EXCLUSIF: Bank Al-Maghrib réfute le rapport de Fitch sur les banques marocaines
Bank Al-Maghrib répond pour Médias24 à chaque point évoqué par Fitch dans son dernier rapport sur les banques marocaines: les impayés se sont stabilisés, les provisions couvrent largement les risques, les crédits sont moins concentrés et les capitaux propres dépassent les ratios prudentiels.
Dans le milieu bancaire, on a du mal à comprendre les raisons qui poussent Fitch Ratings, depuis près de 2 ans, à juger aussi sévèrement les banques marocaines et leur régulateur dans ses rapports. Surtout qu’à l’occasion des missions de notation payantes que l’agence effectue au Maroc, elle affiche plutôt sa satisfaction par rapport aux avancées du système bancaire.
Les prises de position de S&P, l’autre agence de notation dont les analyses comptent pour le Maroc, sont beaucoup plus pondérées.
Le changement d’attitude de Fitch est-il lié à celui de ses équipes opéré justement il y a près de 2 ans ?
Il est certes vrai que le secteur bancaire marocain peut receler certains risques: ralentissement du crédit, forte concurrence qui écrase les marges, difficultés de certains secteurs comme la promotion immobilière ou l'exposition sur l’Afrique subsaharienne, volumes importants de dations en paiement pas forcément comptabilisées aux prix du marché…
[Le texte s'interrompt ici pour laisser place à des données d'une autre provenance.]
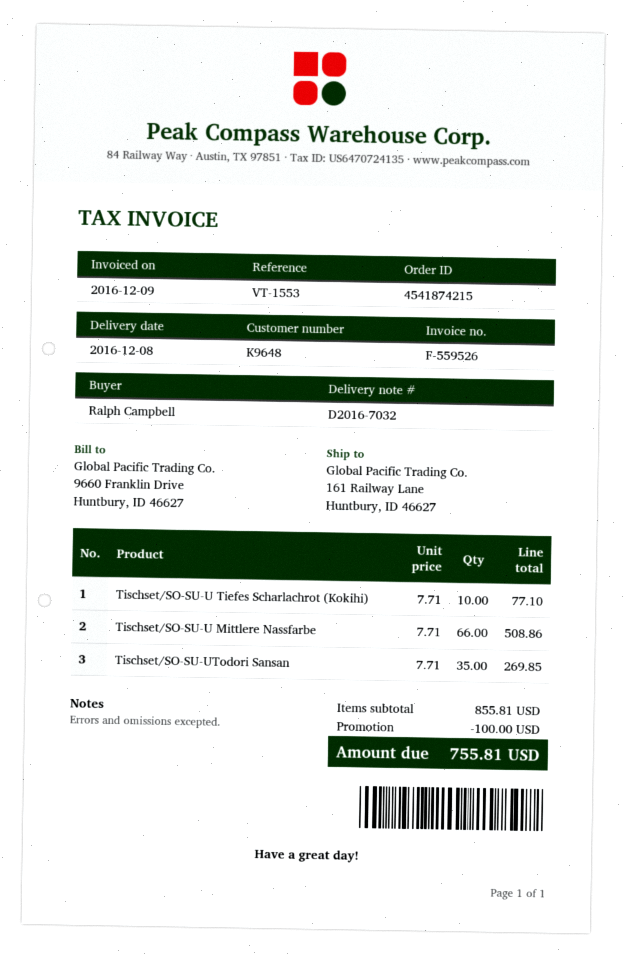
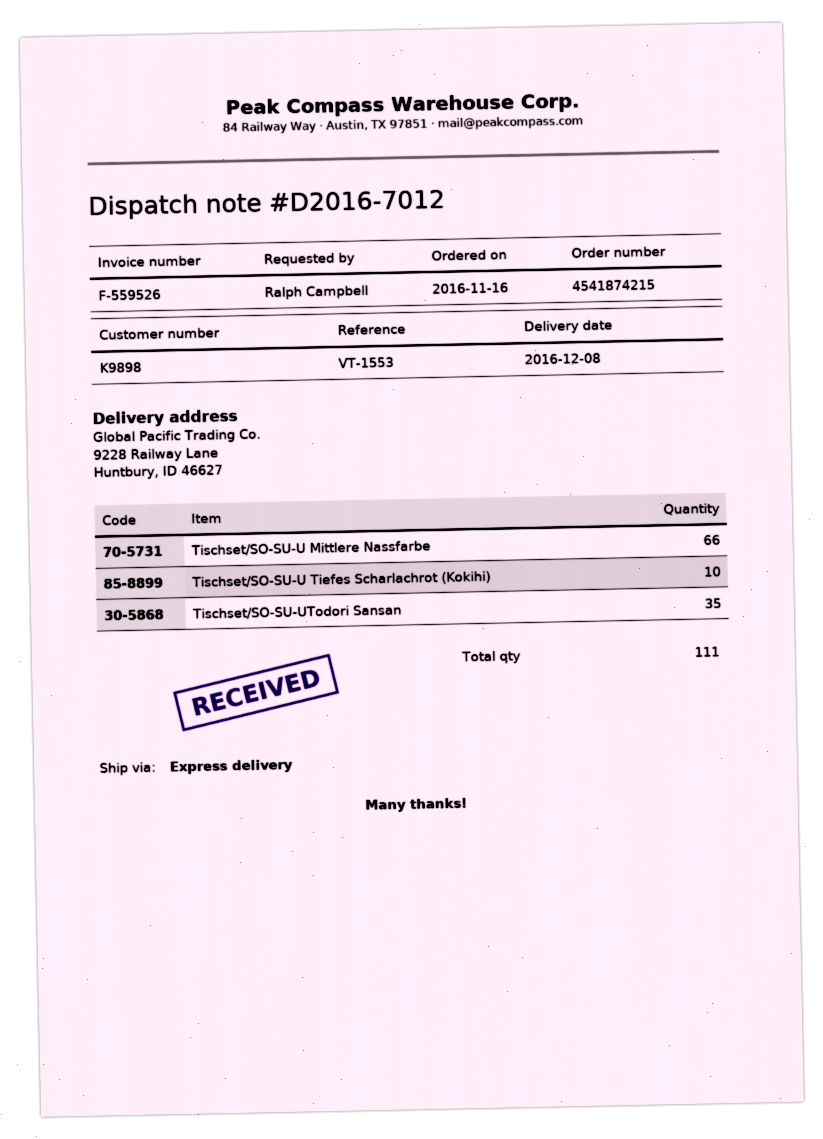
delivery note number: D2016-7032 -> D2016-7012
customer number: K9648 -> K9898
ship to: 161 Railway Lane, Huntbury, ID 46627 -> 9228 Railway Lane, Huntbury, ID 46627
Néanmoins, il est loin de se trouver dans une situation de vulnérabilité comme le considère Fitch. Sa résilience et son niveau de développement sont confirmés par les institutions internationales qui comptent, comme le FMI et la Banque mondiale qui ne manquent d’ailleurs pas de donner le secteur bancaire marocain comme exemple dans la région et dans le continent.
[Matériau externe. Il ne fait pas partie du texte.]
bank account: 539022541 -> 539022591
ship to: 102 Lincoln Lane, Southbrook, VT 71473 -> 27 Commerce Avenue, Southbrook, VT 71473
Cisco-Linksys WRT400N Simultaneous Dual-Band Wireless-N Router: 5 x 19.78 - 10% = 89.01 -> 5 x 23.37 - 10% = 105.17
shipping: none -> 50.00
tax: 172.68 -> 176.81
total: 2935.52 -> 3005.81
La réponse officielle de Bank Al Maghrib
Médias24 a sollicité une source officielle à Bank Al-Maghrib pour réagir à l’analyse contenue dans le dernier rapport de Fitch. Voici sa réponse :
- Le système bancaire marocain est résilient. Malgré une conjoncture économique difficile, ses indicateurs de risque, de solvabilité et de rentabilité sont satisfaisants.
- Les stress tests menés par le FMI ont montré que les banques résistent à divers chocs et le secteur a réalisé de grandes avancées dans le domaine prudentiel (Bâle 3, IFRS 9…) avec l’accompagnement du Fonds et de la Banque Mondiale.
- Contrairement à l’analyse de Fitch, les actifs des banques ne sont pas de mauvaise qualité. Le taux d’impayés au niveau du secteur se stabilise à 7,3% et 8,7% sur base consolidée et n’atteint pas les 9,8% avancés par l’agence de notation. Ces niveaux demeurent modérés par rapport à ceux des pays émergents comparables. L’évolution des créances en souffrance a ralenti depuis 2014 et s’est même tassée aujourd’hui.
- Concernant la concentration des crédits, les banques sont astreintes à la limite maximale de division des risques par groupe de contrepartie fixée à 20% des fonds propres. En outre, le cumul des prêts dépassant 5% des fonds propres des banques ne représente plus que 2,9 fois ces capitaux, contre plus de 4 il y a quelques années. Une amélioration due au ralentissement des crédits aux entreprises, au désendettement des grands groupes notamment immobiliers, et à la poursuite de la croissance des crédits aux ménages.
- Les risques des banques sont largement couverts par les provisions, sans compter les garanties réelles et mobilières qu’elles détiennent. Le taux de couverture des créances en souffrance dépasse les 70% sachant que les provisions pour risques généraux constituées par les banques et non prises en compte dans le calcul du taux de couverture atteignent 9 milliards de DH.
- En ce qui concerne la qualité des capitaux, les fonds propres des banques sont largement conformes aux ratios prudentiels les plus avancés. Le ratio de solvabilité (capitaux propres rapportés aux engagements) est de 14% contre une limite de 12% et le ratio Tier 1 (fonds propres durs) est de 10,5% contre une limite de 9%.
- L’impact de la hausse des provisions sur les capitaux propres consolidés suite à l’application de l’IFRS 9 est d'ordre comptable. Les fonds propres prudentiels sont préservés suite à la recommandation du comité de Bâle de lisser l’impact de l’application de la norme sur 5 ans.
- Enfin, la rentabilité des banques est confortable et en amélioration. Le retour sur capitaux propres se situe à 11,5% (profits de 11,5 DH pour chaque 100 DH investis), et ce malgré les efforts de renforcement des fonds propres.